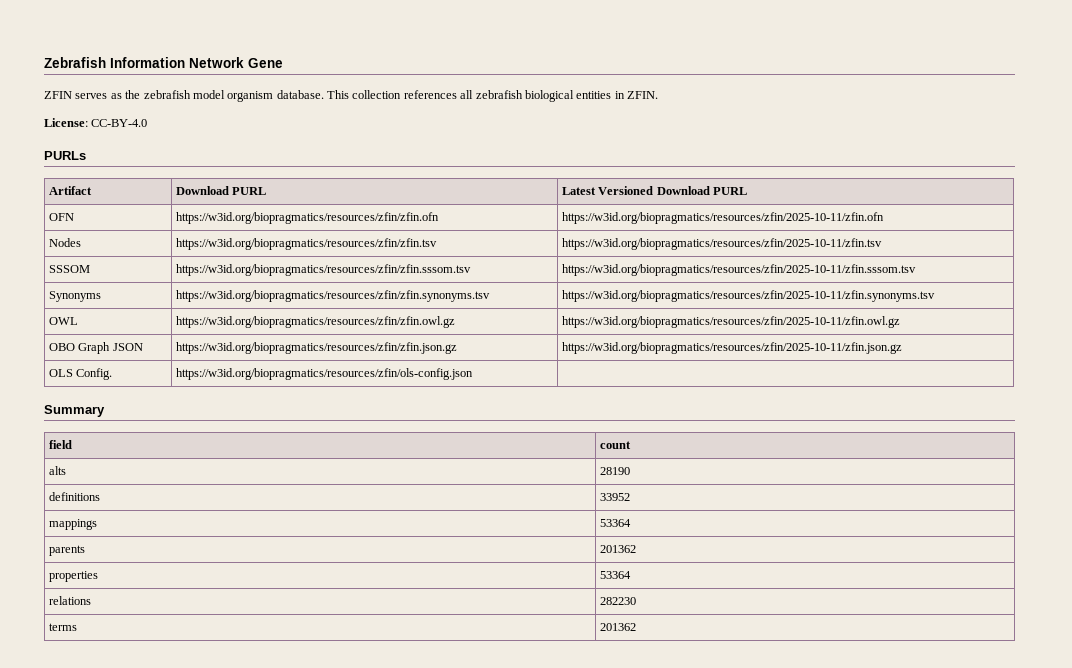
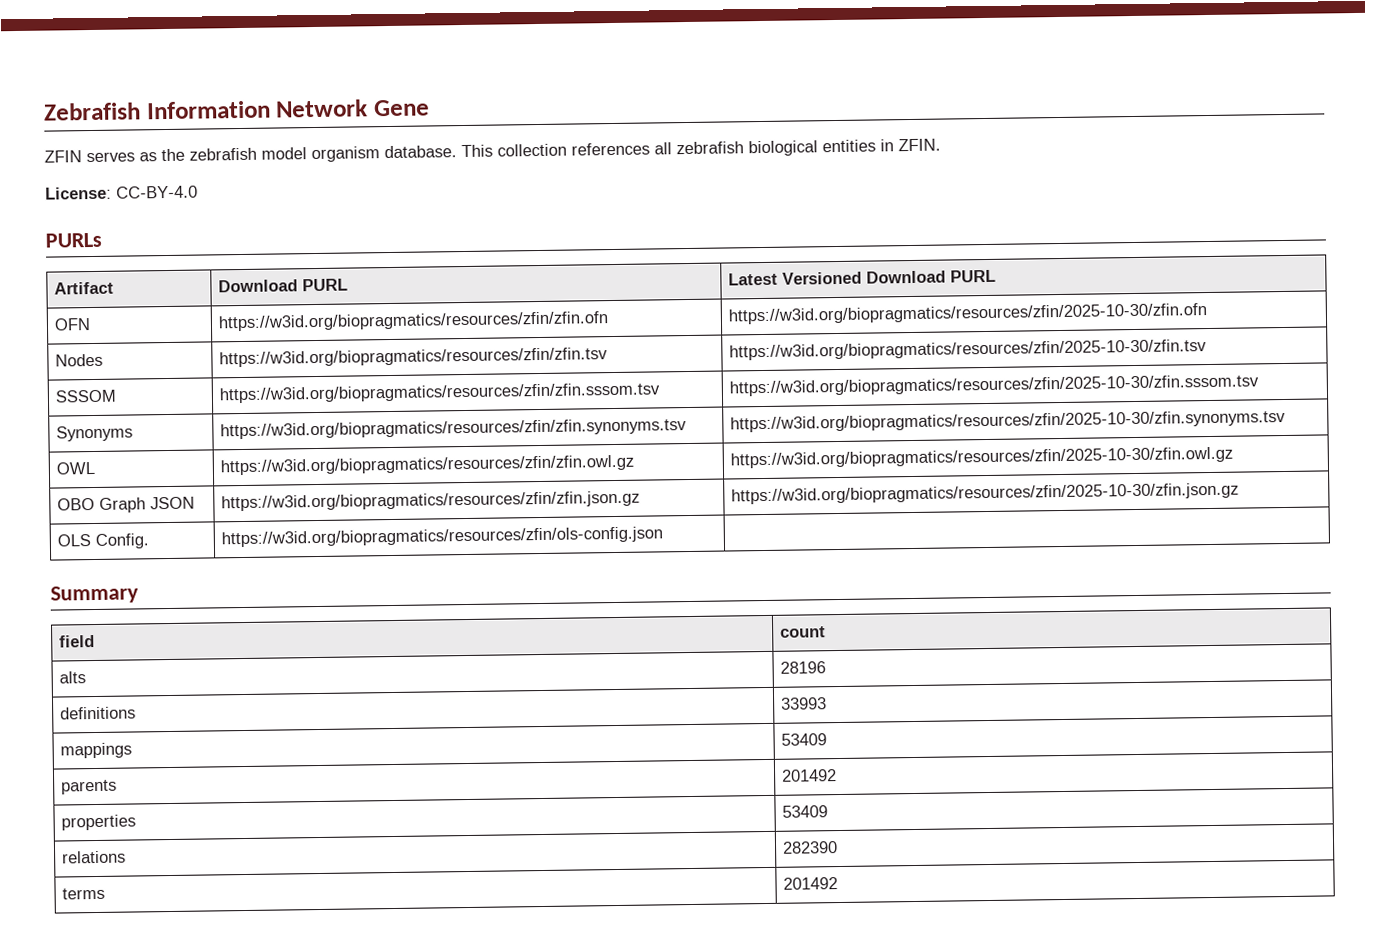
- OFN | https://w3id.org/biopragmatics/resources/zfin/zfin.ofn | https://w3id.org/biopragmatics/resources/zfin/2025-10-11/zfin.ofn
+ OFN | https://w3id.org/biopragmatics/resources/zfin/zfin.ofn | https://w3id.org/biopragmatics/resources/zfin/2025-10-30/zfin.ofn
- Nodes | https://w3id.org/biopragmatics/resources/zfin/zfin.tsv | https://w3id.org/biopragmatics/resources/zfin/2025-10-11/zfin.tsv
+ Nodes | https://w3id.org/biopragmatics/resources/zfin/zfin.tsv | https://w3id.org/biopragmatics/resources/zfin/2025-10-30/zfin.tsv
- SSSOM | https://w3id.org/biopragmatics/resources/zfin/zfin.sssom.tsv | https://w3id.org/biopragmatics/resources/zfin/2025-10-11/zfin.sssom.tsv
+ SSSOM | https://w3id.org/biopragmatics/resources/zfin/zfin.sssom.tsv | https://w3id.org/biopragmatics/resources/zfin/2025-10-30/zfin.sssom.tsv
- Synonyms | https://w3id.org/biopragmatics/resources/zfin/zfin.synonyms.tsv | https://w3id.org/biopragmatics/resources/zfin/2025-10-11/zfin.synonyms.tsv
+ Synonyms | https://w3id.org/biopragmatics/resources/zfin/zfin.synonyms.tsv | https://w3id.org/biopragmatics/resources/zfin/2025-10-30/zfin.synonyms.tsv
- OWL | https://w3id.org/biopragmatics/resources/zfin/zfin.owl.gz | https://w3id.org/biopragmatics/resources/zfin/2025-10-11/zfin.owl.gz
+ OWL | https://w3id.org/biopragmatics/resources/zfin/zfin.owl.gz | https://w3id.org/biopragmatics/resources/zfin/2025-10-30/zfin.owl.gz
- OBO Graph JSON | https://w3id.org/biopragmatics/resources/zfin/zfin.json.gz | https://w3id.org/biopragmatics/resources/zfin/2025-10-11/zfin.json.gz
+ OBO Graph JSON | https://w3id.org/biopragmatics/resources/zfin/zfin.json.gz | https://w3id.org/biopragmatics/resources/zfin/2025-10-30/zfin.json.gz
- alts | 28190
+ alts | 28196
- definitions | 33952
+ definitions | 33993
- mappings | 53364
+ mappings | 53409
- parents | 201362
+ parents | 201492
- properties | 53364
+ properties | 53409
- relations | 282230
+ relations | 282390
- terms | 201362
+ terms | 201492

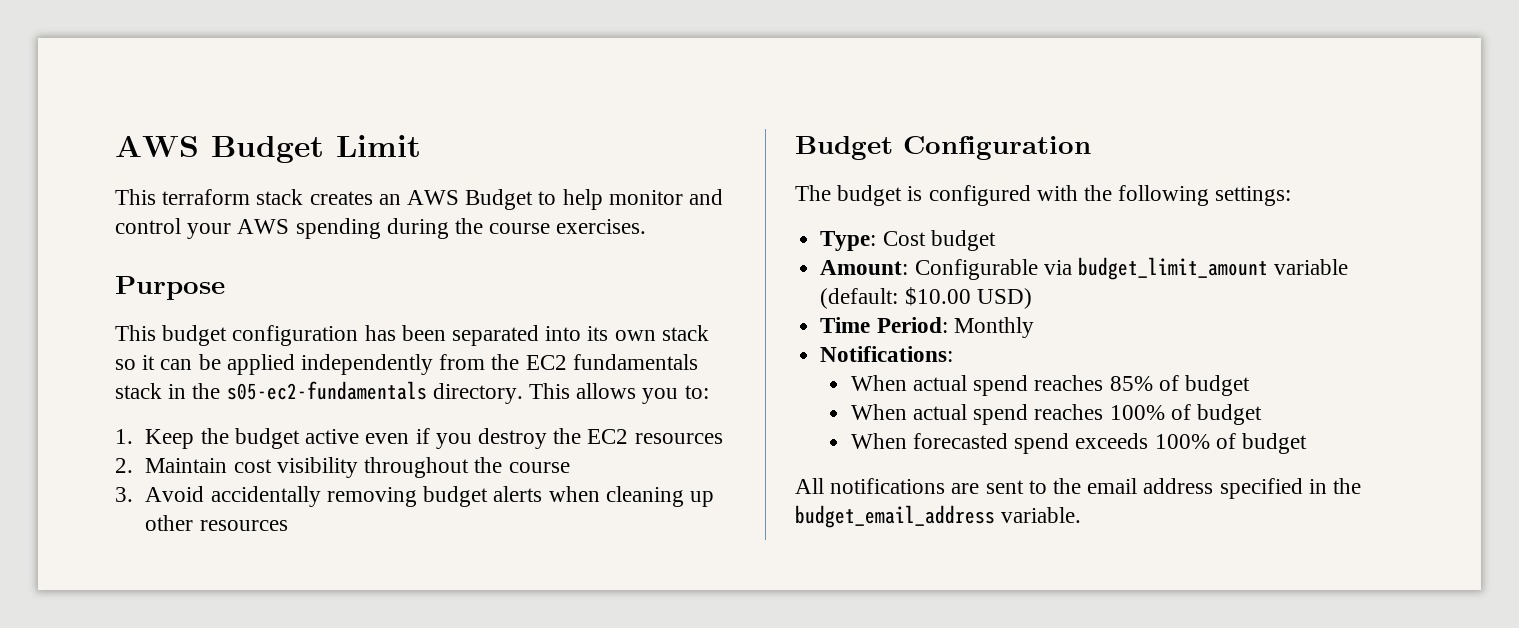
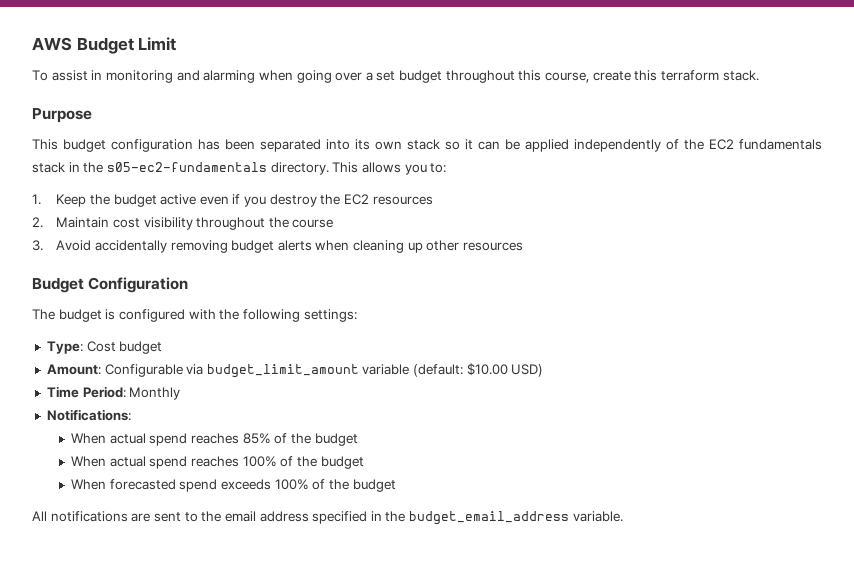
- This terraform stack creates an AWS Budget to help monitor and control your AWS spending during the course exercises.
+ To assist in monitoring and alarming when going over a set budget throughout this course, create this terraform stack.
- This budget configuration has been separated into its own stack so it can be applied independently from the EC2 fundamentals stack in the s05-ec2-fundamentals directory.
+ This budget configuration has been separated into its own stack so it can be applied independently of the EC2 fundamentals stack in the s05-ec2-fundamentals directory.
- When actual spend reaches 85% of budget
+ When actual spend reaches 85% of the budget
- When actual spend reaches 100% of budget
+ When actual spend reaches 100% of the budget
- When forecasted spend exceeds 100% of budget
+ When forecasted spend exceeds 100% of the budget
-*-*-
#### TASK GOAL
Would you reproduce the listing above in full and exactly, without its pictures?

#### RESULT
- OFN | https://w3id.org/biopragmatics/resources/zfin/zfin.ofn | https://w3id.org/biopragmatics/resources/zfin/2025-10-11/zfin.ofn
+ OFN | https://w3id.org/biopragmatics/resources/zfin/zfin.ofn | https://w3id.org/biopragmatics/resources/zfin/2025-10-30/zfin.ofn
- Nodes | https://w3id.org/biopragmatics/resources/zfin/zfin.tsv | https://w3id.org/biopragmatics/resources/zfin/2025-10-11/zfin.tsv
+ Nodes | https://w3id.org/biopragmatics/resources/zfin/zfin.tsv | https://w3id.org/biopragmatics/resources/zfin/2025-10-30/zfin.tsv
- SSSOM | https://w3id.org/biopragmatics/resources/zfin/zfin.sssom.tsv | https://w3id.org/biopragmatics/resources/zfin/2025-10-11/zfin.sssom.tsv
+ SSSOM | https://w3id.org/biopragmatics/resources/zfin/zfin.sssom.tsv | https://w3id.org/biopragmatics/resources/zfin/2025-10-30/zfin.sssom.tsv
- Synonyms | https://w3id.org/biopragmatics/resources/zfin/zfin.synonyms.tsv | https://w3id.org/biopragmatics/resources/zfin/2025-10-11/zfin.synonyms.tsv
+ Synonyms | https://w3id.org/biopragmatics/resources/zfin/zfin.synonyms.tsv | https://w3id.org/biopragmatics/resources/zfin/2025-10-30/zfin.synonyms.tsv
- OWL | https://w3id.org/biopragmatics/resources/zfin/zfin.owl.gz | https://w3id.org/biopragmatics/resources/zfin/2025-10-11/zfin.owl.gz
+ OWL | https://w3id.org/biopragmatics/resources/zfin/zfin.owl.gz | https://w3id.org/biopragmatics/resources/zfin/2025-10-30/zfin.owl.gz
- OBO Graph JSON | https://w3id.org/biopragmatics/resources/zfin/zfin.json.gz | https://w3id.org/biopragmatics/resources/zfin/2025-10-11/zfin.json.gz
+ OBO Graph JSON | https://w3id.org/biopragmatics/resources/zfin/zfin.json.gz | https://w3id.org/biopragmatics/resources/zfin/2025-10-30/zfin.json.gz
- alts | 28190
+ alts | 28196
- definitions | 33952
+ definitions | 33993
- mappings | 53364
+ mappings | 53409
- parents | 201362
+ parents | 201492
- properties | 53364
+ properties | 53409
- relations | 282230
+ relations | 282390
- terms | 201362
+ terms | 201492

- This terraform stack creates an AWS Budget to help monitor and control your AWS spending during the course exercises.
+ To assist in monitoring and alarming when going over a set budget throughout this course, create this terraform stack.
- This budget configuration has been separated into its own stack so it can be applied independently from the EC2 fundamentals stack in the s05-ec2-fundamentals directory.
+ This budget configuration has been separated into its own stack so it can be applied independently of the EC2 fundamentals stack in the s05-ec2-fundamentals directory.
- When actual spend reaches 85% of budget
+ When actual spend reaches 85% of the budget
- When actual spend reaches 100% of budget
+ When actual spend reaches 100% of the budget
- When forecasted spend exceeds 100% of budget
+ When forecasted spend exceeds 100% of the budget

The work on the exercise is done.